For the reasons set forth above, the undersigned DENIES Hudson's Motion for Appointment of Expert Assistance (Doc. 11) and the undersigned recommends that the Court DISMISS Hudson's Petition (Doc. 1, Doc. 4) as barred by the statute of limitations.10

FootNotes


1. Between November 2010, and February 2011, petitioner filed a motion to suppress witness identification testimony and a motion to suppress oral statements. The court held hearings on both motions, and granted defense counsel's motion to continue the date of the hearing on the latter motion. Simply put, the Mahoning County Court of Common Pleas was not lax in advancing petitioner's case to trial.
2. As noted in the R&R, although the court docketed the petition on February 16, 2017, petitioner placed it in the "prison mailing system" two days earlier, making February 14, 2017 the date of filing under the mailbox rule. (Doc. 14, ID 1360).
3. Petitioner, furthermore, "has not argued or demonstrated actual innocence," and therefore cannot claim actual innocence equitable tolling. (Doc. 14, ID 1369).
4. I note that Judge Burke understood petitioner's ineffective assistance claim to be directed at his initial counsel, the one who secured the allegedly fraudulent waiver, not the one who misrepresented the status of petitioner's appeal. A claim ineffective assistance against this attorney would fail for the same reasons discussed infra.
5. Although the court did not hold a hearing to determine the validity of the waiver, it did hold a hearing on petitioner's motion to dismiss the charges for alleged violation of his speedy trial rights.
1. Prior to the filing of an Answer, on March 20, 2017, Hudson filed an amendment to his Petition, adding a fourth ground for relief. Doc. 4.
2. Citations to the record are to ECF Doc. numbers and page numbers within the ECF Doc.
3. The judgment entry was signed on December 16, 2010, and docketed on December 20, 2010. Doc. 9-1, p. 60.

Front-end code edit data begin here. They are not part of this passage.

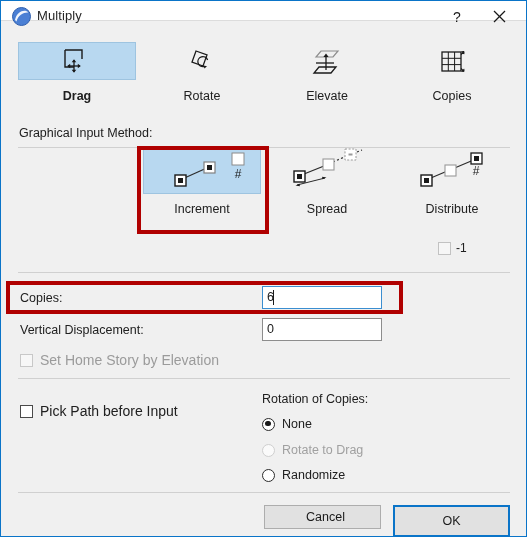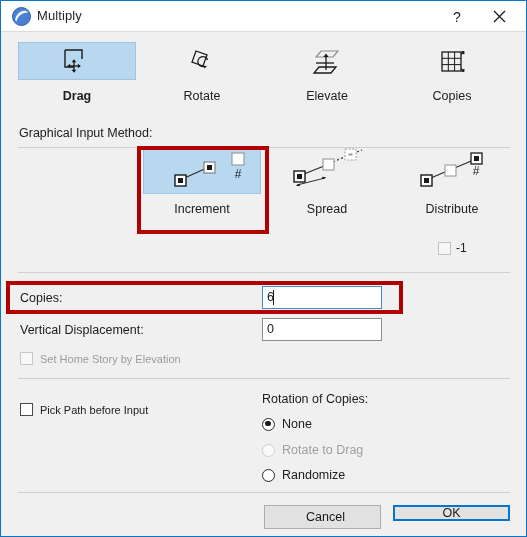--- a/index.html
+++ b/index.html
@@ -25,7 +25,7 @@
     position: absolute;
     left: 0; top: 0;
     width: 100%;
-    height: 31px;
+    height: 20px;
     background: #ffffff;
     border-bottom: 1px solid #dcdcdc;
     box-sizing: border-box;

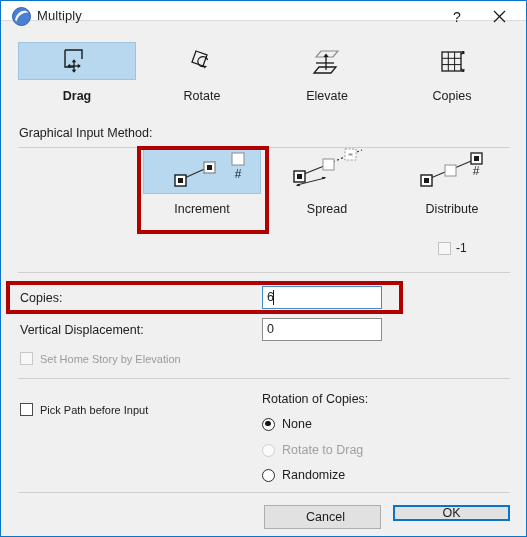--- a/index.html
+++ b/index.html
@@ -183,7 +183,7 @@
     display: flex; align-items: center; gap: 7px;
     cursor: default;
   }
-  .chk-label { font-size: 11px; color: #202020; }
+  .chk-label { font-size: 14px; color: #202020; }
   .chk-label.disabled { color: #9b9b9b; }
   .chk-box {
     width: 13px; height: 13px;

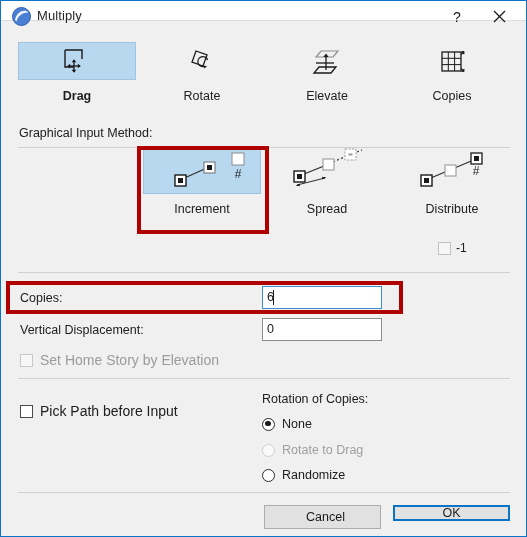--- a/index.html
+++ b/index.html
@@ -438,7 +438,7 @@
   <div class="sep3"></div>
 
   <div class="btn" style="left:263px; top:504px; width:117px; height:24px;padding-left:6px;">Cancel</div>
-  <div class="btn default" style="left:392px; top:504px; width:117px; height:16px;">OK</div>
+  <div class="btn default" style="left:392px; top:504px; width:117px; height:32px;">OK</div>
 
 </div>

4. The judgment entry from the November 3, 2010, pretrial reflects that February 26, 2011, was the next available trial date for the court and all parties. Doc. 9-1, p. 35.
5. The sentencing entry was docketed on April 22, 2011. Doc. 9-1, p. 63.

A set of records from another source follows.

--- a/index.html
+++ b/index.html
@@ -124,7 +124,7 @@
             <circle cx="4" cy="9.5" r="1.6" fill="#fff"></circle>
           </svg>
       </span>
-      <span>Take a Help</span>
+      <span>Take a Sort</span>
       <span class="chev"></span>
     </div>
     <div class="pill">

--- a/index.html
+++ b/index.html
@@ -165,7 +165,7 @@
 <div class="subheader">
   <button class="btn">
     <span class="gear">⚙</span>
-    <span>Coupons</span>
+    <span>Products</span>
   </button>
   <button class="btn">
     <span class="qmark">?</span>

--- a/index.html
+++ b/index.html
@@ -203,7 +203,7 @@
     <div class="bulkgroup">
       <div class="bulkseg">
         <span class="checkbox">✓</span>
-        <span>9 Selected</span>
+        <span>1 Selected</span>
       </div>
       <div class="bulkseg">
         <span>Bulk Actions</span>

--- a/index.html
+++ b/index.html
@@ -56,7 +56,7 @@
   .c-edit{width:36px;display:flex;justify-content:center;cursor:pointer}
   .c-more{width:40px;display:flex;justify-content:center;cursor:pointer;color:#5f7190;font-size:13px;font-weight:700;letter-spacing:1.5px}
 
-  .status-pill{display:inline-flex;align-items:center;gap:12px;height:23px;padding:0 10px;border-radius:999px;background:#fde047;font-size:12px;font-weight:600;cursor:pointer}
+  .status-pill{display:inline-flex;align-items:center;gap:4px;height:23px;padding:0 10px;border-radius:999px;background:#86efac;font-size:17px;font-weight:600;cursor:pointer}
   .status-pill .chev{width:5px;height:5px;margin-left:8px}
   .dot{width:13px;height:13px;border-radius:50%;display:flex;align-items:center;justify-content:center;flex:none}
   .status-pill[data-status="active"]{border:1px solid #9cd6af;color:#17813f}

6. The notice of appeal was filed by appellate counsel whom was appointed on May 11, 2011. Doc. 9-1, p. 65. Hudson's prior trial counsel filed Appellant's Assignments of Error and Merit Brief. Doc. 9-1, p. 66.

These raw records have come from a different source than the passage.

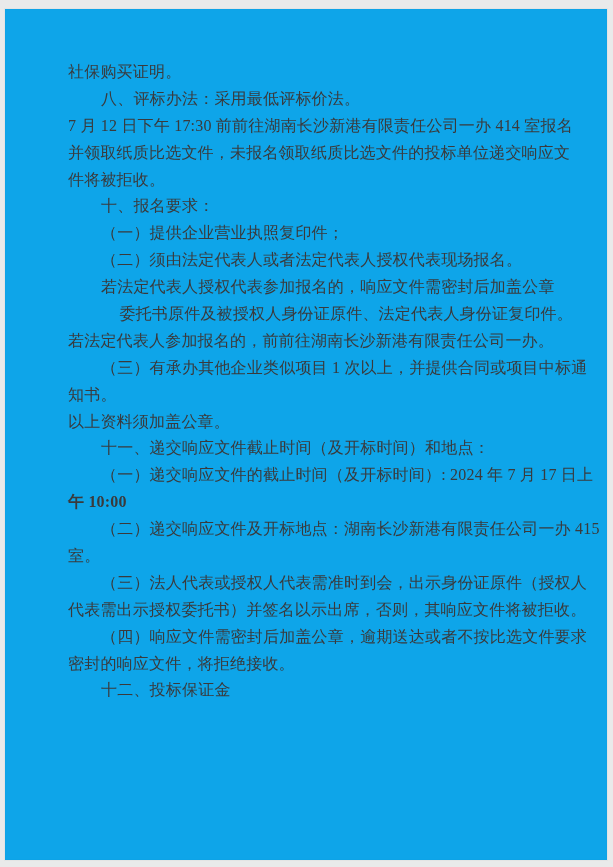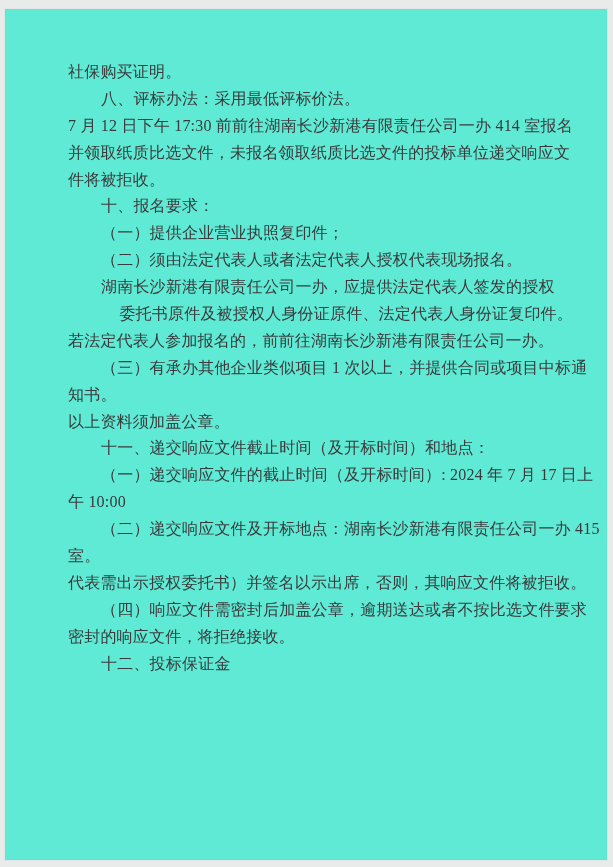--- a/index.html
+++ b/index.html
@@ -46,7 +46,7 @@
 </head>
 <body style="background: rgb(233, 234, 234);">
 
-<div class="paper" style="background: #5eead4;">
+<div class="paper" style="background: #0ea5e9;">
   <div class="textblock">
       <div class="line" style="color: rgb(58, 58, 60);">社保购买证明。</div>
       <div class="line ind" style="color: rgb(58, 58, 60);">八、评标办法：采用最低评标价法。</div>

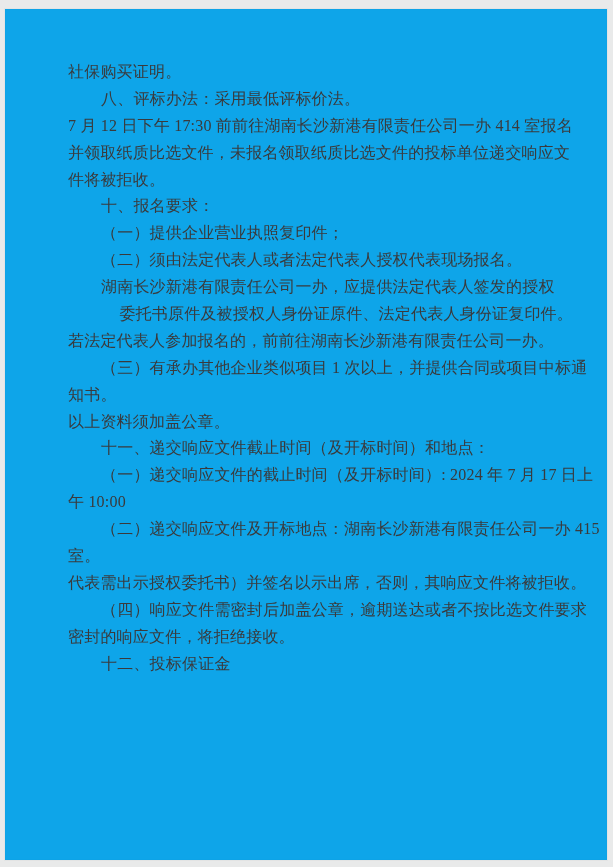--- a/index.html
+++ b/index.html
@@ -56,7 +56,7 @@
       <div class="line ind" style="color: rgb(58, 58, 60);">十、报名要求：</div>
       <div class="line ind" style="color: rgb(58, 58, 60);">（一）提供企业营业执照复印件；</div>
       <div class="line ind" style="color: rgb(58, 58, 60);">（二）须由法定代表人或者法定代表人授权代表现场报名。</div>
-      <div class="line ind" style="color: rgb(58, 58, 60);">湖南长沙新港有限责任公司一办，应提供法定代表人签发的授权</div>
+      <div class="line ind" style="color: rgb(58, 58, 60);">若法定代表人授权代表参加报名的，响应文件需密封后加盖公章</div>
       <div class="line" style="color: rgb(58, 58, 60); text-align: right;">委托书原件及被授权人身份证原件、法定代表人身份证复印件。</div>
       <div class="line" style="color: rgb(58, 58, 60);">若法定代表人参加报名的，前前往湖南长沙新港有限责任公司一办。</div>
       <div class="line ind" style="color: rgb(58, 58, 60);">（三）有承办其他企业类似项目 1 次以上，并提供合同或项目中标通</div>

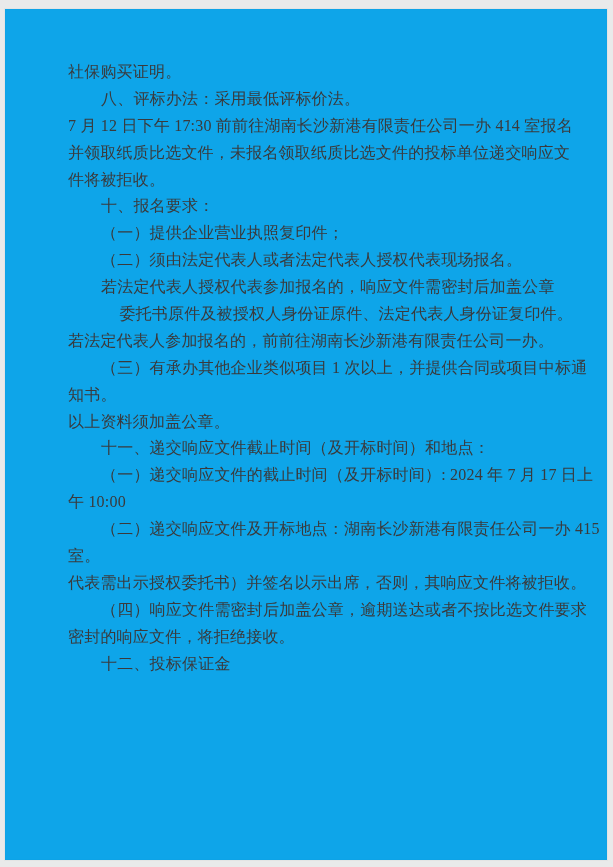--- a/index.html
+++ b/index.html
@@ -64,7 +64,7 @@
       <div class="line" style="color: rgb(58, 58, 60);">以上资料须加盖公章。</div>
       <div class="line ind" style="color: rgb(58, 58, 60);">十一、递交响应文件截止时间（及开标时间）和地点：</div>
       <div class="line ind" style="color: rgb(58, 58, 60);">（一）递交响应文件的截止时间（及开标时间）: 2024 年 7 月 17 日上</div>
-      <div class="line" style="color: rgb(58, 58, 60);">午 10:00</div>
+      <div class="line" style="color: rgb(58, 58, 60); font-weight: bold;">午 10:00</div>
       <div class="line ind" style="color: rgb(58, 58, 60);">（二）递交响应文件及开标地点：湖南长沙新港有限责任公司一办 415</div>
       <div class="line" style="color: rgb(58, 58, 60);">室。</div>
       <div class="line" style="color: rgb(58, 58, 60);">代表需出示授权委托书）并签名以示出席，否则，其响应文件将被拒收。</div>

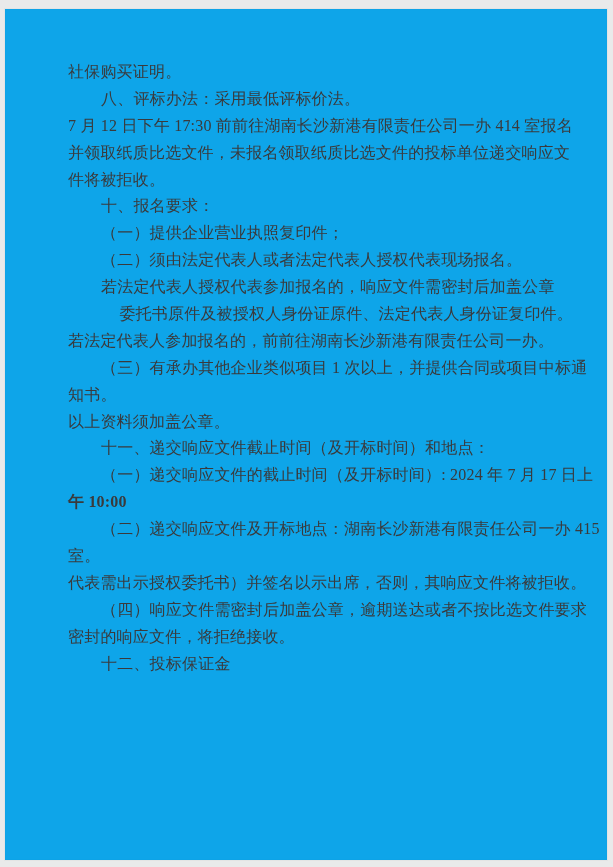--- a/index.html
+++ b/index.html
@@ -67,6 +67,7 @@
       <div class="line" style="color: rgb(58, 58, 60); font-weight: bold;">午 10:00</div>
       <div class="line ind" style="color: rgb(58, 58, 60);">（二）递交响应文件及开标地点：湖南长沙新港有限责任公司一办 415</div>
       <div class="line" style="color: rgb(58, 58, 60);">室。</div>
+      <div class="line ind" style="color: rgb(58, 58, 60);">（三）法人代表或授权人代表需准时到会，出示身份证原件（授权人</div>
       <div class="line" style="color: rgb(58, 58, 60);">代表需出示授权委托书）并签名以示出席，否则，其响应文件将被拒收。</div>
       <div class="line ind" style="color: rgb(58, 58, 60);">（四）响应文件需密封后加盖公章，逾期送达或者不按比选文件要求</div>
       <div class="line" style="color: rgb(58, 58, 60);">密封的响应文件，将拒绝接收。</div>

7. Absent a showing of good cause, App. R. 26(B) requires a defendant to file his application for reopening an appeal based on a claim of ineffective assistance of appellate counsel within 90 days from journalization of the appellate judgment. See App. R. 26(B). Hudson's judgment affirming his conviction and sentence was journalized on December 9, 2013. Doc. 9-1, p. 154. His App. R. 26(B) application was not filed until November 24, 2015. Doc. 9-1, p. 241
8. Hudson has not argued for an alternative start date for the running of the statute of limitations.
9. The court of appeals denied Hudson's application for reopening two months earlier on June 29, 2016. Doc. 9-1, p. 246.
10. Since Hudson's Petition is time barred, Respondent's alternative arguments, i.e., that Hudson's grounds for relief are procedurally defaulted and/or without merit, need not be addressed.